NTU announced in a press release that it received almost $2.5 million from the NSF to increase science, technology, engineering and mathematics curricular offerings and research capacity by introducing the new program, which will center on uranium mine remediation and mitigation.

According to the U.S. Environmental Protection Agency, there are more than 500 abandoned uranium mines on the Navajo Nation due to heavy mining activity from 1944 to 1986.

The university's release states the grant, provided under the NSF's Tribal Colleges and Universities Program, will help support the proposed degree program for five years as a curriculum to align with research goals focused on the remediation of uranium mines.

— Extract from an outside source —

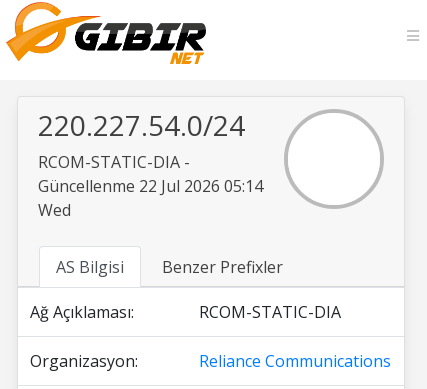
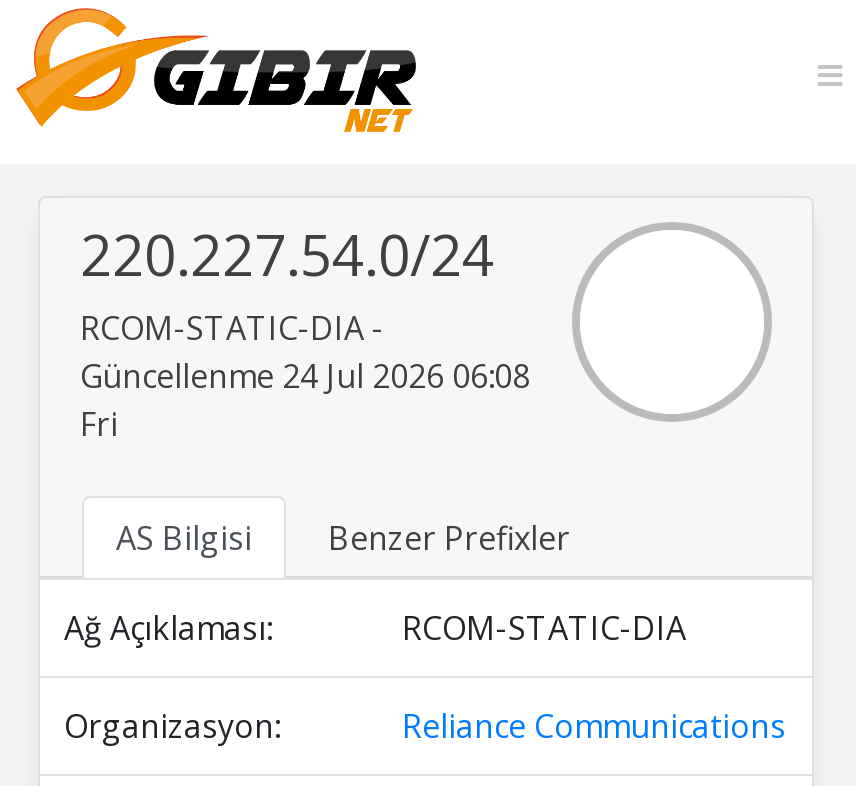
- Güncellenme 22 Jul 2026 05:14
- Wed
+ Güncellenme 24 Jul 2026 06:08
+ Fri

The program must go through an approval process by the Higher Learning Commission and the Accreditation Board of Engineering and Technology but NTU expects to start offering courses for the program this fall in Crownpoint.

Navajo Technical University student Cyrus Leopold Norcross tinkers with an LED light project in the school's Electrical Engineering Fundamentals I course in 2015. NTU received a National Science Foundation grant this month to expand its engineering department. (Photo: Courtesy of Navajo Technical University)

"I think it's a great opportunity. It's a great opportunity for the students of the Navajo Nation and Navajo Technical University," Industrial Engineering Professor Harry Whiting II said in the release.

The university has an associate of applied science degree program and Bachelor of Science in environmental science and natural resources. Also available are programs that focus on pre-engineering, engineering technology and chemical engineering technology.

"We are building a great engineering school here. We are small, but we have great professors, and I'm really proud of what we have done here," Whiting said.